Du point de vue suisse, la Premier League pourrait donner lieu à un duel passionnant pour le titre: Manchester City contre Arsenal, Manuel Akanji contre Granit Xhaka. Les paris sont déjà ouverts?
Non, pas encore. On verra bien où ça nous mènera. J'espère, bien sûr, qu'on sortira vainqueur de ce duel. Arsenal est sur une bonne lancée. Mais le championnat est encore long. Il ne faut pas tirer de conclusions hâtives.
Depuis le départ de Xherdan Shaqiri de Bâle pour le Bayern Munich en 2012, votre transfert cet été de Dortmund à City a été le plus médiatisé pour un Suisse. Avezvous réalisé ça?
Je savais que j'allais rejoindre l'un des meilleurs clubs du monde. Mais je ne savais pas si ça allait marcher. Je suis incroyablement heureux que City me considère comme faisant partie de cette grande équipe.
Quel est le bilan après presque huit semaines à City?
Je suis satisfait de mes prestations. Très satisfait. Je sortais d'une période sans jeu. Je ne savais pas comment les choses allaient se passer quand je suis arrivé ici. Je n'ai pas eu le temps de m'adapter. J'ai été appelé pour jouer dès le début. Ça me plaît beaucoup qu'on m'accorde cette confiance. Mais je sais aussi que je peux encore améliorer certaines choses.
Cette période à Dortmund, où vous restiez dans les tribunes sans pouvoir jouer: quel regard portez-vous dessus. avec du recul?
Pour être honnête, je ne veux plus m'occuper de Dortmund. C'est une partie de mon passé. J'ai trouvé un très bon point de chute, j'ai atterri à City dans un si grand club avec de si bons coéquipiers. Je n'ai donc plus besoin de me souvenir de l'époque de Dortmund.

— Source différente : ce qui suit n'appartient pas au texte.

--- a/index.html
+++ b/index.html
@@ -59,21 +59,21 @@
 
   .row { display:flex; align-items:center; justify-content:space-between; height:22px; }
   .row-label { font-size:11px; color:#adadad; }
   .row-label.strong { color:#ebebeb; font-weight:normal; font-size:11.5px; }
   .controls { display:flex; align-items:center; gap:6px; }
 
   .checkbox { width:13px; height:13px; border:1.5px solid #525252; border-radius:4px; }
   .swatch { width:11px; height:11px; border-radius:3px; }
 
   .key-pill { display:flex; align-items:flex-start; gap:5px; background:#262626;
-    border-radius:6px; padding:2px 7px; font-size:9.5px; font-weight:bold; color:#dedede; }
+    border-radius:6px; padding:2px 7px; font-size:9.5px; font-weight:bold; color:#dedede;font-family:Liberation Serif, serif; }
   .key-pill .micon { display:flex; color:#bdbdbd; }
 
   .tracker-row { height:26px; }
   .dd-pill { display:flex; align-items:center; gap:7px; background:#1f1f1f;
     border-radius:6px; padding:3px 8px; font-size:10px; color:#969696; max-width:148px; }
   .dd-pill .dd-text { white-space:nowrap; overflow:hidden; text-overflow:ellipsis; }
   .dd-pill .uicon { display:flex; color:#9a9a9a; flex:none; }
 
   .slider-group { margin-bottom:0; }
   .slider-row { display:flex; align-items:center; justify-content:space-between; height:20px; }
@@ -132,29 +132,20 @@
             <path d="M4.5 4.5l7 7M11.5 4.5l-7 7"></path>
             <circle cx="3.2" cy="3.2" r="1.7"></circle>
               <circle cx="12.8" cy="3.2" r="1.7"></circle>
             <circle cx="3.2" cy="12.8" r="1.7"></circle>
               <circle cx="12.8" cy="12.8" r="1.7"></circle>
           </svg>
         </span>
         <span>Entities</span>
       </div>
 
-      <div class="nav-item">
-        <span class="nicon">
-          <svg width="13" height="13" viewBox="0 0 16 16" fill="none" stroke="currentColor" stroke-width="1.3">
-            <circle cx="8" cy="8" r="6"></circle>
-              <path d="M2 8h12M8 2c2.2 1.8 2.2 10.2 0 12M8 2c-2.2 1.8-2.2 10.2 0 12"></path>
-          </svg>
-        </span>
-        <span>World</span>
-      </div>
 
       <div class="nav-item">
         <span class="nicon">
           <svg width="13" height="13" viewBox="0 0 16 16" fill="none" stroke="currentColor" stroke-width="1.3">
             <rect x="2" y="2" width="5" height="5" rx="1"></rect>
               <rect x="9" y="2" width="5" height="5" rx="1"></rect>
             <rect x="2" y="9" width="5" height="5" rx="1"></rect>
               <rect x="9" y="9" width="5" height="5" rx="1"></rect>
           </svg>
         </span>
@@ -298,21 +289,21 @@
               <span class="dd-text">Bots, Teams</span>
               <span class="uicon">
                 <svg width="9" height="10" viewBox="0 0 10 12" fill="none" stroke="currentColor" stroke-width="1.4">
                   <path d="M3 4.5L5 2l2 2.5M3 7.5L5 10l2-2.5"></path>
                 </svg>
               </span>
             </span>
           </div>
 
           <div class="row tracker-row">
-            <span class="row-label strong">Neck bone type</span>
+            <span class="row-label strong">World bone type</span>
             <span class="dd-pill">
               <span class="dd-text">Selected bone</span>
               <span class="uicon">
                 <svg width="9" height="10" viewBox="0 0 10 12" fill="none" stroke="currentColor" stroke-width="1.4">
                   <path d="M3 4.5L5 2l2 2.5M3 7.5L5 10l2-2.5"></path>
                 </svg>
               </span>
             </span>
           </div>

Vous avez une confiance en vous saine. En venant à City, vous vous étiez dit: «Oui, je peux le faire». Mais jouer aussi régulièrement a-t-il dépassé vos attentes?
J'avais confiance en moi. Mais je ne savais pas comment pensaient l'entraîneur ou les dirigeants, par exemple. On a beaucoup de bons joueurs. On a encore quelques blessures à soigner, des joueurs qui reviendront en cours d'année et qui ont un rôle important.

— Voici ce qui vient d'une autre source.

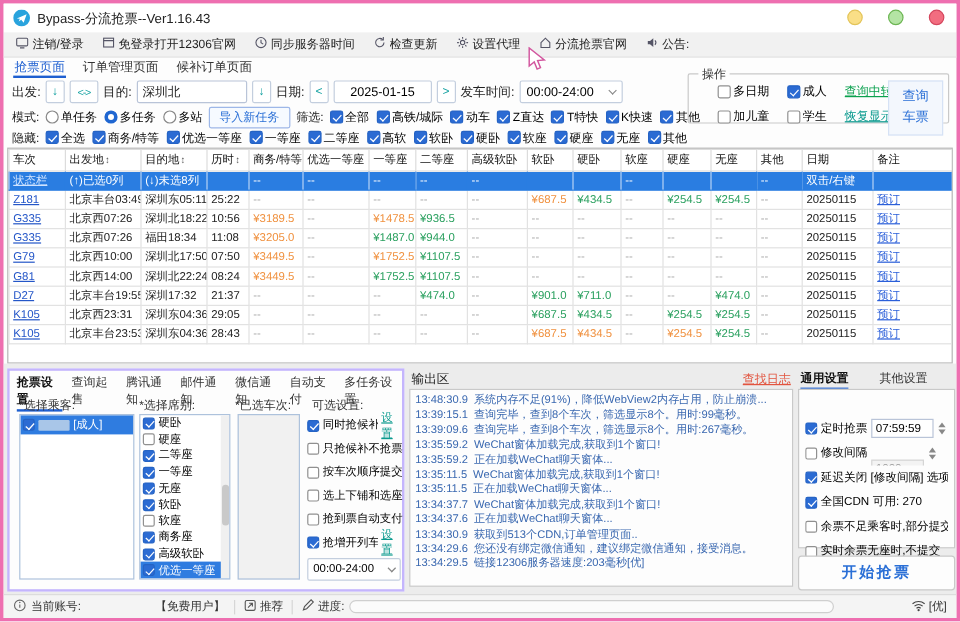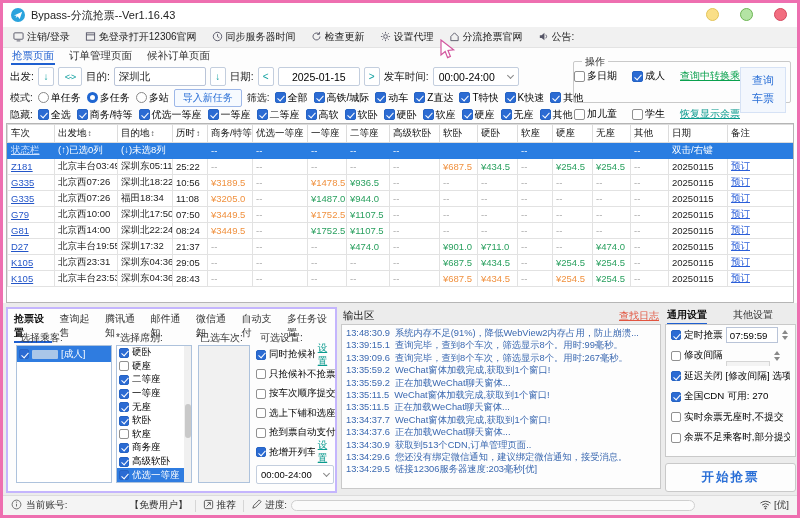--- a/index.html
+++ b/index.html
@@ -44,21 +44,21 @@
   .radio { display:inline-block; width:11px; height:11px; border:1px solid #888; border-radius:50%; background:#fff; flex:none; }
   .radio.on { border:3.5px solid #1f66d1; }
   .cb { display:inline-block; width:11px; height:11px; border:1px solid #909090; border-radius:2px; background:#fff; position:relative; flex:none; }
   .cb.on, .cb[data-on="true"] { background:#2b6bd3; border-color:#2563c4; }
   .cb.on::after, .cb[data-on="true"]::after { content:""; position:absolute; left:3px; top:1px; width:3px; height:6px; border:solid #fff; border-width:0 1.6px 1.6px 0; transform:rotate(42deg); }
   .impbtn { padding:1px 8px; border:1px solid #9db7e8; color:#2a6fd6; background:#f6faff; border-radius:2px; font-size:10px; cursor:pointer; }
 
   
   .ops { position:absolute; left:570px; top:58px; width:218px; height:42px; border:1px solid #c9c9c9; border-radius:2px; }
   .ops .legend { position:absolute; top:-7px; left:8px; background:#fdfdfd; padding:0 3px; font-size:10px; color:#333; }
-  .opsgrid { position:absolute; left:0; top:7px; display:grid; grid-template-columns:58px 48px auto; row-gap:24px; font-size:10px; align-items:center; }
+  .opsgrid { position:absolute; left:24px; top:7px; display:grid; grid-template-columns:58px 48px auto; row-gap:7px; font-size:10px; align-items:center; }
   .qbtn { position:absolute; right:4px; top:5px; width:46px; height:46px; background:#f3f7fd; border:1px solid #d6e2f5; color:#2a6fd6; font-size:11px; display:flex; align-items:center; text-align:center; justify-content:center; line-height:1.6; cursor:pointer; padding:0 9px; }
   .lnk { text-decoration:underline; cursor:pointer; }
   .green { color:#0aa14e; } .teal { color:#0a9a8e; } .blue { color:#2b5fd9; } .red { color:#e2543f; }
 
   
   .tablewrap { position:absolute; left:3px; top:120px; width:788px; height:180px; background:#fff; border:1px solid #b5b5b5; overflow:hidden; }
   table { border-collapse:collapse; table-layout:fixed; width:786px; font-size:9.5px; }
   th { font-weight:normal; height:18px; border:1px solid #dcdcdc; text-align:left; padding:0 3px; white-space:nowrap; overflow:hidden; color:#111; background:#fff; }
   td { height:16px; border:1px solid #e2e2e2; padding:0 3px; white-space:nowrap; overflow:hidden; color:#222; }
   .sort { font-size:8px; color:#555; margin-left:1px; }
@@ -98,21 +98,21 @@
   .output { position:absolute; left:338px; top:304px; width:320px; height:186px; }
   .outtitle { position:absolute; left:2px; top:2px; font-size:10.5px; color:#222; }
   .findlog { position:absolute; right:2px; top:2px; font-size:10px; }
   .logbox { position:absolute; left:0; top:17px; width:320px; height:165px; border:1px solid #c9c9c9; background:#fdfdfd; padding:2px 4px; overflow:hidden; }
   .logline { display:flex; gap:5px; font-size:9.3px; line-height:12.4px; color:#3a68b0; white-space:nowrap; overflow:hidden; }
   .lt { flex:none; }
 
   
   .rightpanel { position:absolute; left:662px; top:304px; width:131px; height:186px; }
   .gtabs { position:absolute; left:2px; top:1px; display:flex; gap:26px; }
-  .gbox { position:absolute; left:0; top:17px; width:131px; height:133px; border:1px solid #c9c9c9; background:#fdfdfd; padding:0 5px; }
+  .gbox { position:absolute; left:0; top:17px; width:131px; height:133px; border:1px solid #c9c9c9; background:#fdfdfd; padding:22px 5px; }
   .grow { display:flex; align-items:center; gap:3px; height:20.5px; font-size:9.7px; white-space:nowrap; overflow:hidden; }
   .grow .cb { width:10px; height:10px; } .grow .cb[data-on="true"]::after { left:2.5px; top:0.5px; }
   .ginput { border:1px solid #b9c4d8; background:#fff; height:16px; width:52px; font-size:9.7px; padding:0 3px; }
   .ginput.dis { background:#f3f3f3; color:#9a9a9a; border-color:#d5d5d5; width:44px;margin-top:26px; }
   .spin { display:inline-flex; flex-direction:column; gap:2px; margin-left:1px; }
   .spin i { width:0; height:0; border-left:3px solid transparent; border-right:3px solid transparent; display:block; }
   .spin .up { border-bottom:4px solid #888; } .spin .dn { border-top:4px solid #888; }
   .startbtn { position:absolute; left:0; top:156px; width:131px; height:29px; background:#fdfdfd; border:1px solid #c9c9c9; border-radius:3px; color:#2a6fd6; font-size:12.5px; font-weight:bold; letter-spacing:2px; display:flex; align-items:center; justify-content:center; cursor:pointer; }
 
   
@@ -756,25 +756,25 @@
         <span class="cb" data-on="true"></span>
         <span>延迟关闭 [修改间隔] 选项</span>
       </div>
       <div class="grow">
         <span class="cb" data-on="true"></span>
         <span>全国CDN</span>
         <span>可用: 270</span>
       </div>
       <div class="grow">
         <span class="cb" data-on="false"></span>
-        <span>实时余票无座时,不提交</span>
+        <span>余票不足乘客时,部分提交</span>
       </div>
       <div class="grow">
         <span class="cb" data-on="false"></span>
-        <span>余票不足乘客时,部分提交</span>
+        <span>实时余票无座时,不提交</span>
       </div>
     </div>
     <div class="startbtn">开始抢票</div>
   </div>
 
   <div class="statusbar">
     <span><svg viewBox="0 0 12 12">
             <circle cx="6" cy="6" r="4.8" fill="none" stroke="#666"></circle>
             <path d="M6 5.2v3" stroke="#666"></path>
             <circle cx="6" cy="3.4" r=".7" fill="#666"></circle>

Parlons de Pep Guardiola. Il est considéré comme le meilleur ou l'un des meilleurs entraîneurs du monde. Comment le percevez-vous dans le travail quotidien?
Je pense qu'on remarque, quand on travaille avec lui, qu'il passe vraiment beaucoup, beaucoup, beaucoup de temps connecté au football, qu'il réfléchit beaucoup à la manière dont on pourrait jouer, à la nouvelle tactique qu'on pourrait adopter contre l'adversaire. Et même individuellement, en tant que joueur, il est très souvent à l'écoute. Il se demande, par exemple: «Qu'est-ce qui pourrait aider dans telle ou telle situation?» Il prend beaucoup de temps, il est très attentif aux détails. Mais il est aussi très exigeant. C'est ce qui nous rend meilleurs.

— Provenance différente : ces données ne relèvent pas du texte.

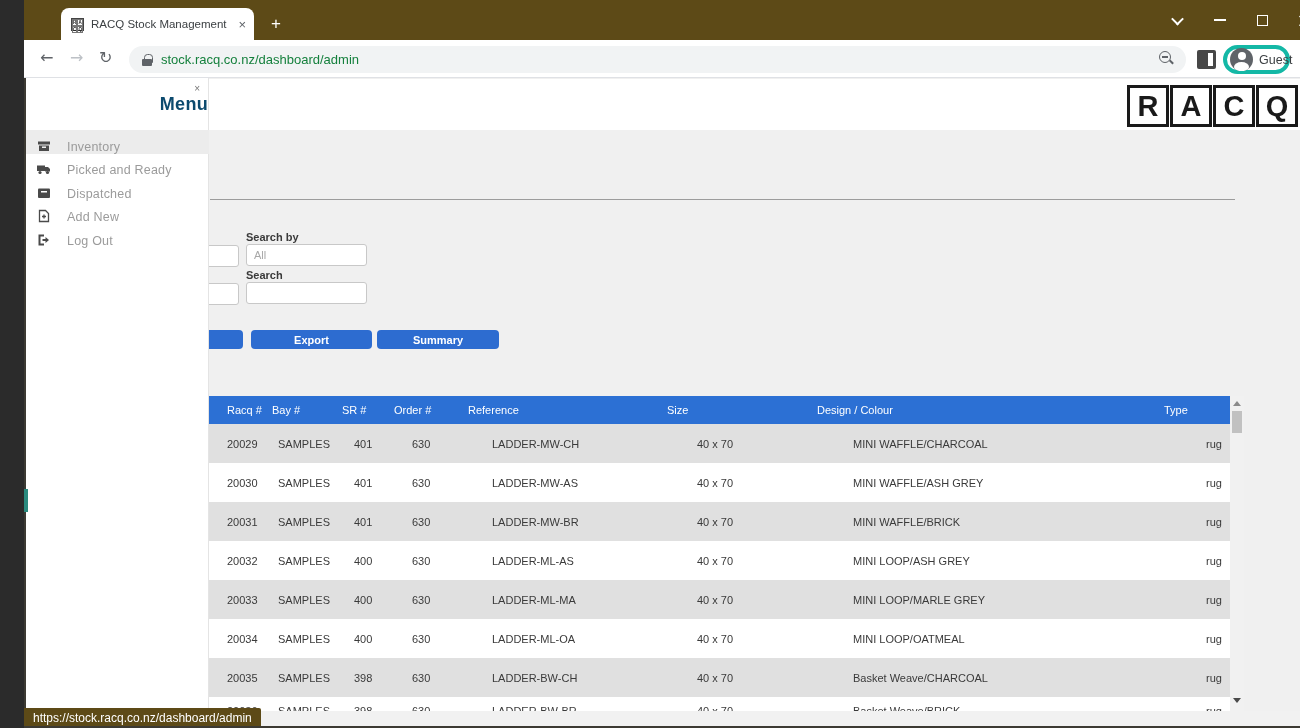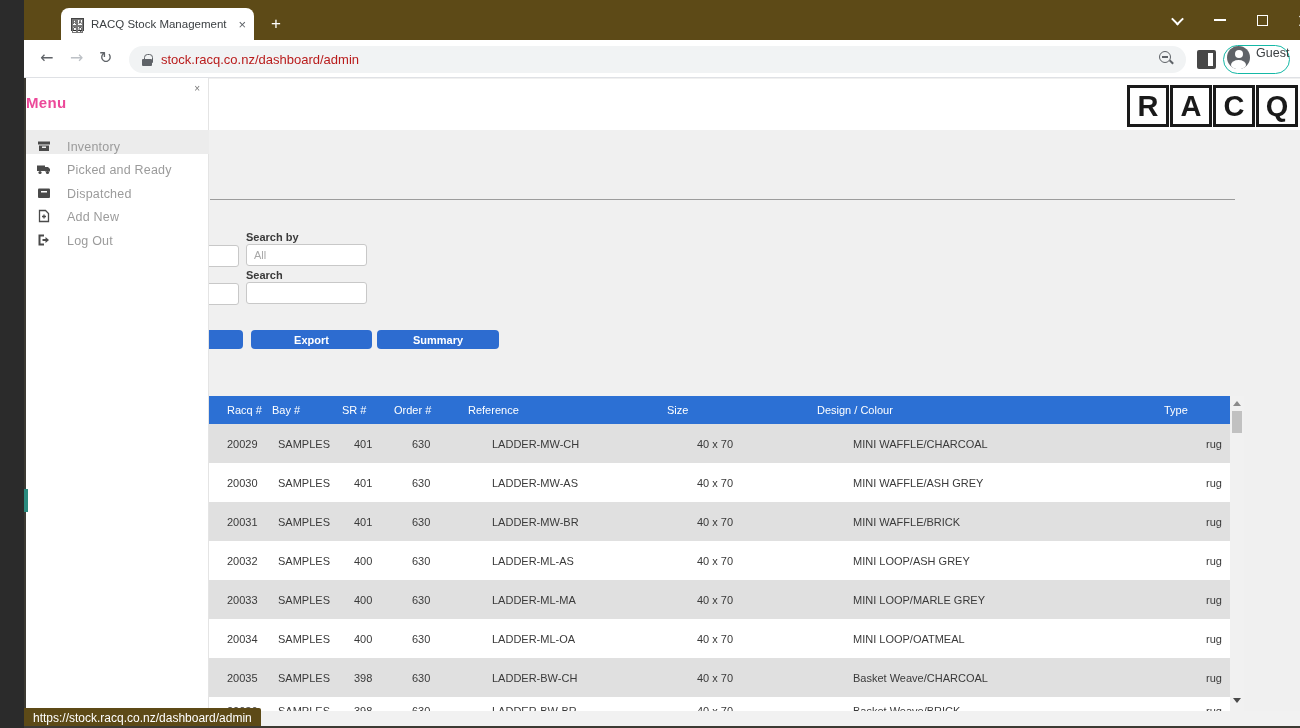--- a/index.html
+++ b/index.html
@@ -25,47 +25,47 @@
   .maxz { width:11px; height:11px; border:1.6px solid #fff; }
   .wclose { color:#fff; font-size:19px; font-weight:300; line-height:19px; font-family:"DejaVu Sans",sans-serif; }
 
   .toolbar { position:absolute; left:0; top:40px; width:1300px; height:38px; background:#fff; border-bottom:1px solid #dfe1e5; }
   .nav-ic { position:absolute; top:48px; font-size:16px; font-family:"DejaVu Sans",sans-serif; color:#5f6368; }
   .addr { position:absolute; left:105px; top:46px; width:1057px; height:27px; background:#f1f3f4; border-radius:14px;
           display:flex; align-items:center; padding-left:13px; }
   .lock { position:relative; width:10px; height:12px; margin-right:9px; flex:none; }
   .lock::before { content:""; position:absolute; left:1.5px; top:0; width:7px; height:7px; border:1.5px solid #5f6368; border-radius:3.5px 3.5px 0 0; }
   .lock::after { content:""; position:absolute; left:0; top:5px; width:10px; height:7px; background:#5f6368; border-radius:1px; }
-  .url { font-size:13px; color:#b91c1c; }
+  .url { font-size:13px; color:#15803d; }
   .zoom-ic { position:absolute; left:1135px; top:51px; width:16px; height:16px; }
   .zoom-ic::before { content:""; position:absolute; left:0; top:0; width:10px; height:10px; border:1.6px solid #5f6368; border-radius:50%; }
   .zoom-ic::after { content:""; position:absolute; left:10px; top:10px; width:5px; height:1.7px; background:#5f6368; transform:rotate(45deg); }
   .zoom-minus { position:absolute; left:1138px; top:56px; width:6px; height:1.5px; background:#5f6368; }
   .sidepanel-ic { position:absolute; left:1173px; top:50px; width:19px; height:19px; background:#474747; border-radius:2px; }
   .sidepanel-ic::after { content:""; position:absolute; right:3px; top:3px; width:5px; height:13px; background:#fff; }
-  .guest-chip { position:absolute; left:1199px; top:45px; width:67px; height:29px; border:1px solid #14b8a6; border-radius:15px;
-                background:#fff; display:flex; }
+  .guest-chip { position:absolute; left:1199px; top:45px; width:67px; height:29px; border:4px solid #14b8a6; border-radius:15px;
+                background:#fff; display:flex; align-items:center; }
   .avatar { position:relative; width:23px; height:23px; border-radius:50%; background:#5f6368; margin-left:3px; overflow:hidden; flex:none; }
   .avatar::before { content:""; position:absolute; left:7.5px; top:4px; width:8px; height:8px; border-radius:50%; background:#fff; }
   .avatar::after { content:""; position:absolute; left:4px; top:14px; width:15px; height:10px; border-radius:50%; background:#fff; }
   .guest-label { font-size:12.5px; color:#3c4043; margin-left:6px; }
   .kebab { position:absolute; left:1279px; top:51px; width:4px; }
   .kebab i { display:block; width:3.5px; height:3.5px; border-radius:50%; background:#5f6368; margin-bottom:2.5px; }
 
   
   .page-header { position:absolute; left:0; top:79px; width:1300px; height:51px; background:#fff; }
   .logo { position:absolute; left:1103px; top:85px; display:flex; gap:1px; }
   .logo .box { width:42px; height:42px; border:3px solid #1a1a1a; background:#fff; display:flex; align-items:center; justify-content:center;
                font-size:29px; font-weight:bold; color:#1a1a1a; }
   .content-bg { position:absolute; left:0; top:130px; width:1300px; height:581px; background:#f0f0f0; }
   .hdivider { position:absolute; left:186px; top:199px; width:1025px; height:1px; background:#9c9c9c; }
 
   
   .sidebar { position:absolute; left:2px; top:78px; width:183px; height:633px; background:#fff; border-right:1px solid #e4e4e4; z-index:5; }
-  .menu-title { text-align:left; padding-top:16px; font-size:15px; font-weight:bold; color:#ec4899; letter-spacing:0.3px; }
+  .menu-title { text-align:right; padding-top:16px; font-size:18px; font-weight:bold; color:#0c4a6e; letter-spacing:0.3px; }
   .menu-close { position:absolute; right:8px; top:5px; font-size:10px; color:#777; }
   .menu-items { position:absolute; left:0; top:52px; width:183px; }
   .menu-item { height:23.5px; display:flex; align-items:flex-end; padding-left:10px; }
   .menu-item.active { background:#ececec; }
   .menu-item .mi-icon { width:16px; height:16px; flex:none; }
   .menu-item .mi-label { font-size:12.5px; color:#9b9b9b; margin-left:15px; letter-spacing:0.2px; }
 
   
   .pinput { position:absolute; background:#fff; border:1px solid #c8c8c8; border-radius:3px; height:22px; font-size:11px; color:#a8a8a8;
             padding-left:7px; font-family:"Liberation Sans",sans-serif; }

Récemment, Pep Guardiola a dit de vous: «Ce garçon est un cadeau. C'était une décision sensationnelle de le recruter. Il y a des joueurs à qui tu dois expliquer dix fois ce que tu veux d'eux. Ce type est différent, il n'a eu besoin que d'une seule séance d'entraînement. Il suffit de lui expliquer et il comprend tout de suite.» Qu'est-ce qu'un tel éloge vous procure?
Ça me fait évidemment très plaisir d'entendre de telles paroles de la part de mon entraîneur. Mais pour moi, ce qui est décisif, c'est aussi ce qu'il me dit dans l'échange direct avec moi. Comment je peux m'améliorer et ce qu'il me dit de positif.
Que vous dit-il directement? Est-il plus critique lors d'un entretien personnel? Plus terre à terre?
Oui. Finalement, en tant qu'entraîneur, il faut toujours trouver le bon équilibre. Je ne sais pas comment il parle à un Bernardo Silva ou à un Rodri. Je ne sais pas de quoi il parle avec eux. Je ne comprends pas quand il parle espagnol. (rires) Mais oui, il faut toujours trouver la bonne façon de faire.
C'est pourquoi il me met toujours au défi. Mais les félicitations sont bien sûr aussi une motivation, je veux prouver que je les mérite.
Comment vous êtes-vous acclimaté à Manchester?
Bien, ma famille vit maintenant avec moi. On habite un peu en dehors de la ville. Le trajet jusqu'à l'entraînement est donc un peu plus long, 30 minutes à l'aller et un peu plus au retour, parce qu'il faut traverser la ville. Mais c'est mieux comme ça. Habiter en ville avec les enfants ne serait pas facile. On a trouvé une belle maison. Bien sûr, il y a encore quelques petits travaux à faire, par exemple le wifi! (rires)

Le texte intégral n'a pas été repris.